[Web interface edit records]

====

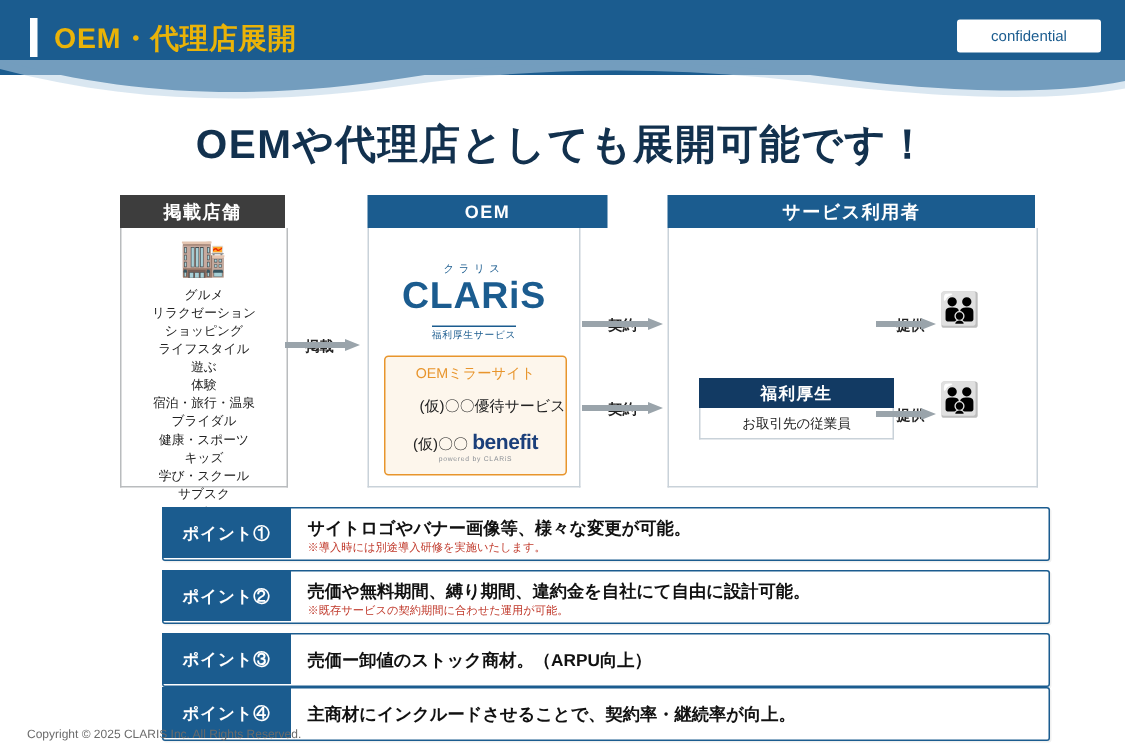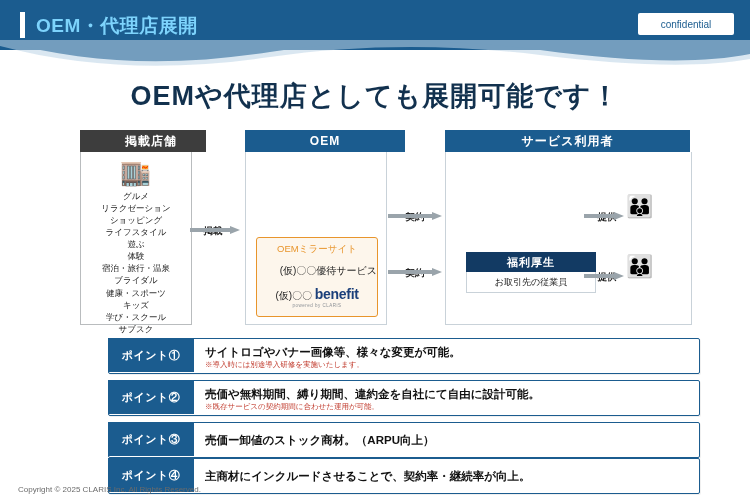--- a/index.html
+++ b/index.html
@@ -25,21 +25,21 @@
   }
   .header-bar {
     position: absolute;
     left: 20px; top: 12px;
     width: 5px; height: 26px;
     background: #ffffff;
   }
   .header-title {
     position: absolute;
     left: 36px; top: 13px;
-    color: #7dd3fc;
+    color: #eab308;
     font-size: 19px;
     font-weight: bold;
     letter-spacing: 0.5px;
   }
   .confidential {
     position: absolute;
     right: 16px; top: 13px;
     width: 96px; height: 22px;
     background: #ffffff;
     border-radius: 2px;
@@ -80,21 +80,21 @@
     letter-spacing: 1px;
   }
   .col-body {
     position: absolute;
     border: 1px solid #c9d2d9;
     border-top: none;
     background: #ffffff;
   }
 
   
-  #store-head { left: 80px; top: 130px; width: 110px; background: #3d3d3d; padding-left: 16px; }
+  #store-head { left: 80px; top: 130px; width: 110px; background: #3d3d3d; }
   #store-body { left: 80px; top: 152px; width: 110px; height: 172px; border-color:#b9bcbe; }
   .store-icon {
     position: absolute;
     left: 0; top: 8px;
     width: 110px;
     text-align: center;
     color: #1b5c8f;
     font-size: 25px;
     line-height: 1;
   }
@@ -308,20 +308,25 @@
 健康・スポーツ
 キッズ
 学び・スクール
 サブスク
 カーリース
 など</div>
 </div>
 
 <div class="col-head" id="oem-head">OEM</div>
 <div class="col-body" id="oem-body">
+  <div class="claris-logo">
+    <div class="claris-kana">クラリス</div>
+    <div class="claris-word">CLARiS</div>
+    <div class="claris-sub">福利厚生サービス</div>
+  </div>
   <div class="mirror-box">
     <div class="mirror-title">OEMミラーサイト</div>
     <div class="mirror-line1">(仮)〇〇優待サービス</div>
     <div class="mirror-line2">
       <span>(仮)〇〇</span>
       <span class="benefit-word">benefit</span>
       <span class="benefit-sub">powered by CLARiS</span>
     </div>
   </div>
 </div>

====

ACTION ITEM: How many lines in the entries above include the string "word"? Answer with the number only.

TASK OUTPUT: 2